Here are some steps to enhance your CRIF High Mark credit score
Timely Repayment of Debts
Pay all your debts on time and in full to improve your CRIF High Mark score. Late payments can have a significant negative impact on your score, so make it a priority to avoid any delays in repayment. If you tend to forget due dates, consider setting up automatic debit payments, so the money is deducted from your account on time. This ensures that you will not miss any payments and helps maintain a good credit score.
Maintain a Low Credit Utilisation Ratio
The credit utilisation ratio means the amount of credit you have used against the amount you are lent. Try and keep it below 40%. If you exceed this limit, it can cause your score to decrease. Moreover, lenders may perceive it as a sign that you rely too heavily on credit to cover your expenses and may have difficulty managing your finances.
Have a Diverse Credit Mix
Having a diverse credit mix can have a positive effect on your CRIF High Mark credit score. It means having different types of loans in your credit history. However, it is essential to be cautious when taking out different types of loans. Only consider it if you are confident that you can handle the repayment responsibilities on time. Otherwise, it can have a negative impact on your credit score and financial situation.
Avoiding Over-applying for Credit
It is essential to avoid applying for multiple credit cards or loans within a short period. Doing so can give the impression that you are overly eager for credit. Additionally, each time you apply for a new loan or credit card, your CRIF High Mark credit profile is reviewed, which can cause your credit score to decrease.
How to Check Your CRIF Credit Score Online?
According to an RBI directive, you have the right to receive one free credit report per year from each of the four credit bureaus. To obtain your CRIF High Mark credit report, follow these steps:
- Go to the official website of CRIF High Mark.
- Activate the “Get your Score Now” button by clicking on it.
- Enter your email address.
- Provide the necessary details such as your name, date of birth, mobile number, address, Aadhaar Card, or PAN details.
- Submit the application.
Conclusion
Your CRIF High Mark score is important as it reflects how trustworthy you are when it comes to borrowing money. By understanding it and the factors that affect your credit score, you should be able to improve it and avail of better credit opportunities.
Frequently Asked Questions
1.How often should you check your credit score?

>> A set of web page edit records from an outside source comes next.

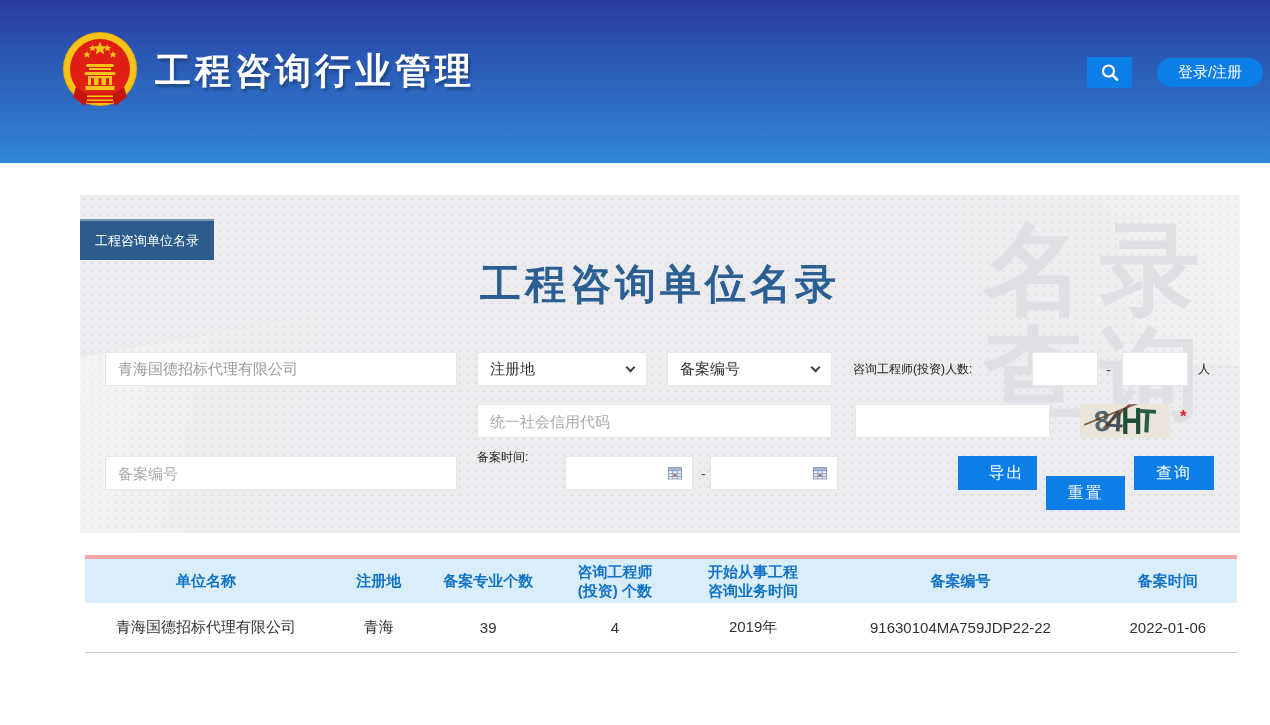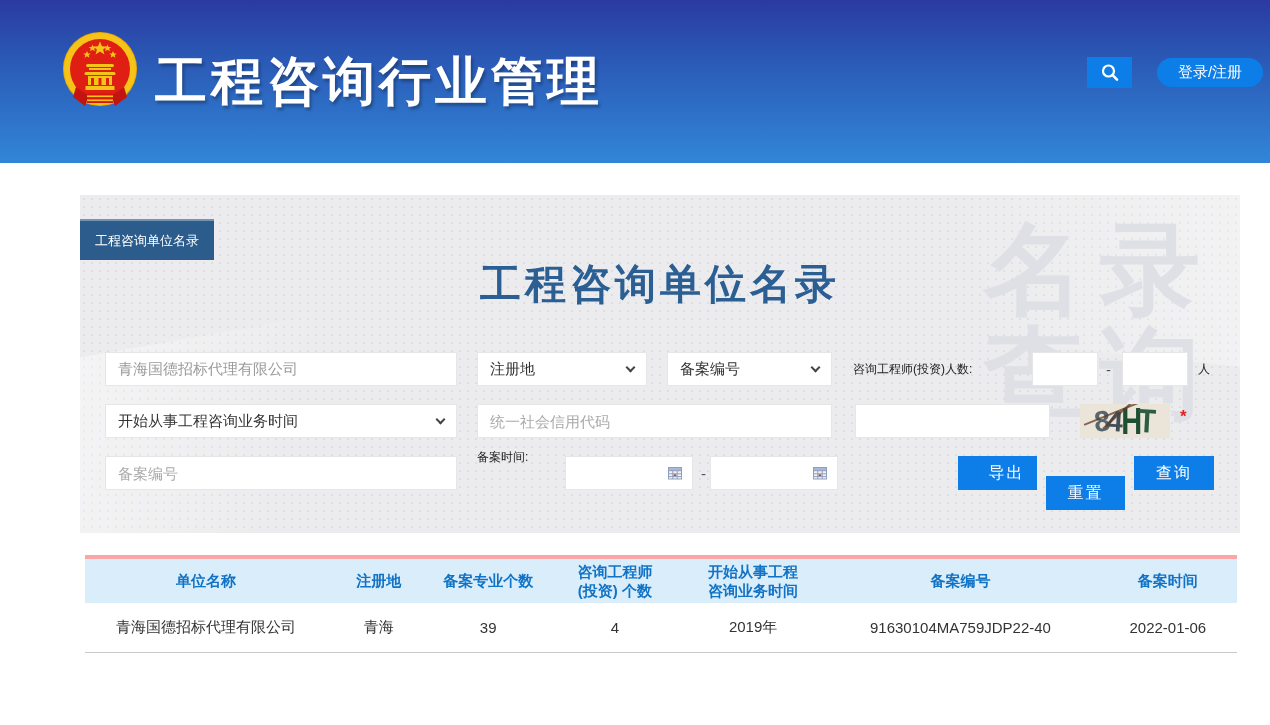--- a/index.html
+++ b/index.html
@@ -11,7 +11,7 @@
   .header { position:absolute; left:0; top:0; width:1270px; height:163px;
     background:linear-gradient(180deg,#2a3aa0 0%, #2a56b3 32%, #3186d8 100%); }
   .emblem { position:absolute; left:61px; top:31px; width:78px; height:82px; }
-  .site-title { position:absolute; left:155px; top:47px; font-size:52px; font-weight:bold;
+  .site-title { position:absolute; left:155px; top:47px; font-size:36px; font-weight:bold;
     color:#fff; letter-spacing:4px; text-shadow:2px 3px 3px rgba(0,0,0,.28); white-space:nowrap; }
   .hdr-search-input { position:absolute; left:905px; top:57px; width:182px; height:31px;
     background:#d8dbe2; border:none; outline:none; padding:0 10px; font-size:14px; color:#333;

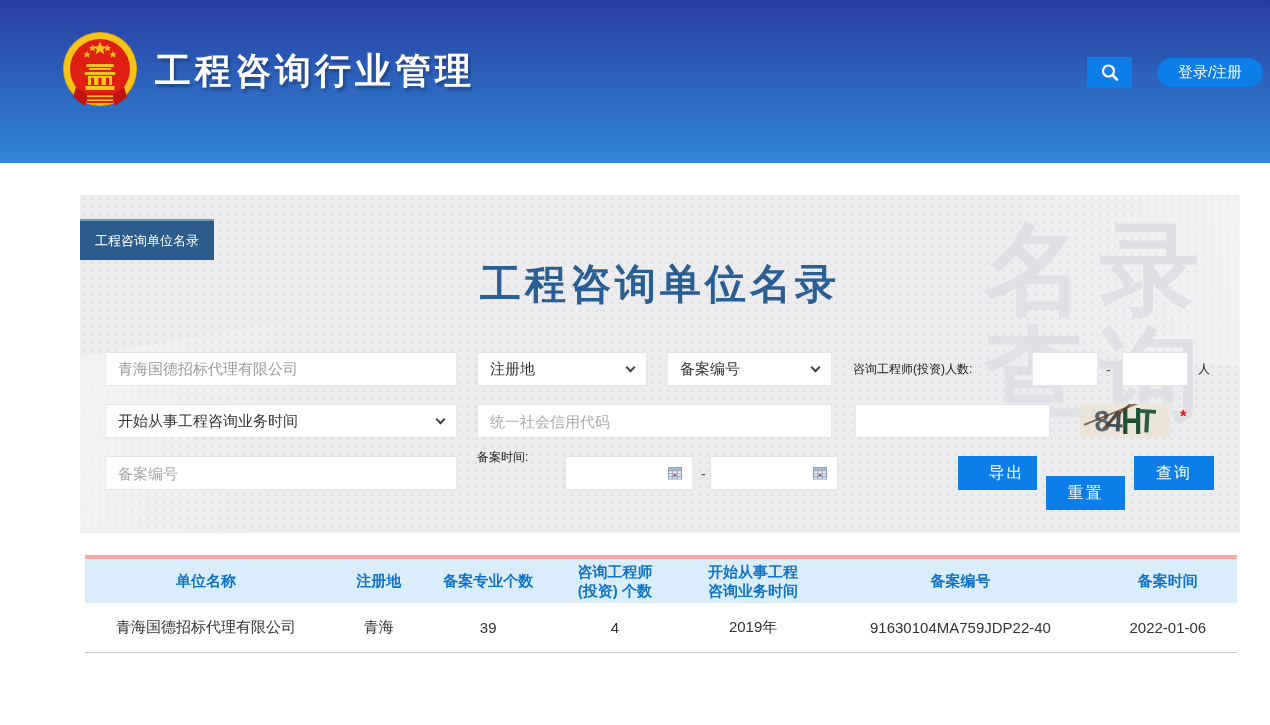--- a/index.html
+++ b/index.html
@@ -149,10 +149,6 @@
   <input class="f txt-input" style="left: 1042px; top: 157px; width: 66px;" type="text">
   <div class="f flabel" style="left:1118px; top:157px;">人</div>
 
-  <div class="f sel" style="left:25px; top:209px; width:352px;">
-    <span>开始从事工程咨询业务时间</span>
-    <span class="chev"></span>
-  </div>
   <input class="f txt-input" style="left: 397px; top: 209px; width: 355px;" type="text" placeholder="统一社会信用代码">
   <input class="f txt-input" style="left: 775px; top: 209px; width: 195px;" type="text">
   <div class="f captcha-box" style="left:1000px; top:209px; width:90px;">

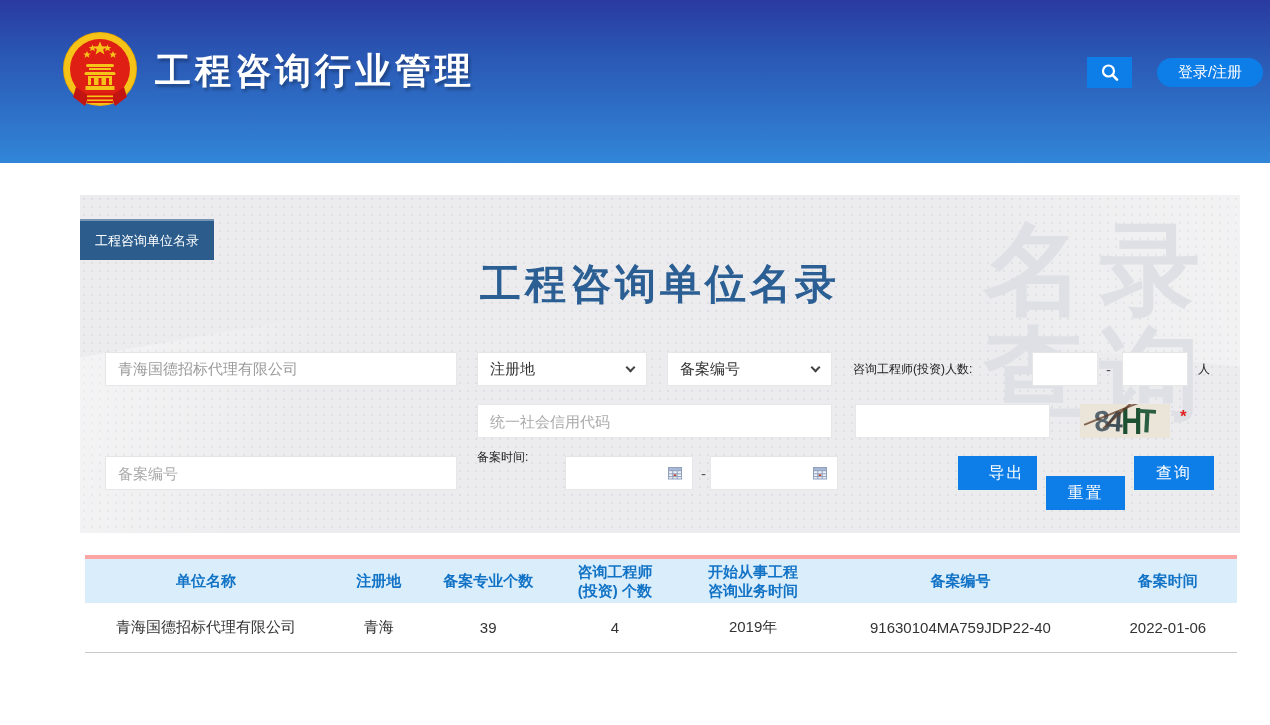--- a/index.html
+++ b/index.html
@@ -222,7 +222,7 @@
         <td>39</td>
         <td>4</td>
         <td>2019年</td>
-        <td>91630104MA759JDP22-40</td>
+        <td>91630104MA759JDP22-22</td>
         <td>2022-01-06</td>
       </tr>
     </tbody>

It is always recommended to check your credit report at least once a year. However, if you are planning to make a significant purchase soon or actively taking measures to improve your credit score, you may check it more frequently.
2.What is a normal CRIF score?
The CRIF credit score typically falls between 300 and 900. A score of 300 is the lowest, which means it reflects a poor credit score. On the other hand, a score of 900 is the highest possible, indicating an excellent credit score. A score above 700 is considered a good score and usually acceptable in most organisations.
3.What is a high mark score on the CRIF?
900 is the highest possible CRIF score you can attain in the 300 to 900 range, which reflects a strong credit profile and increases the likelihood of securing credit at favourable terms.
4.Will you have a credit score if you have never had a credit card or loan before?
If you have never used a credit card or had a loan, you will not have a credit score as there is no credit history about you. As such, the credit bureau cannot produce any available details for the lenders to refer to. In such cases, the bureau labels it as “NH”, which means “No History”.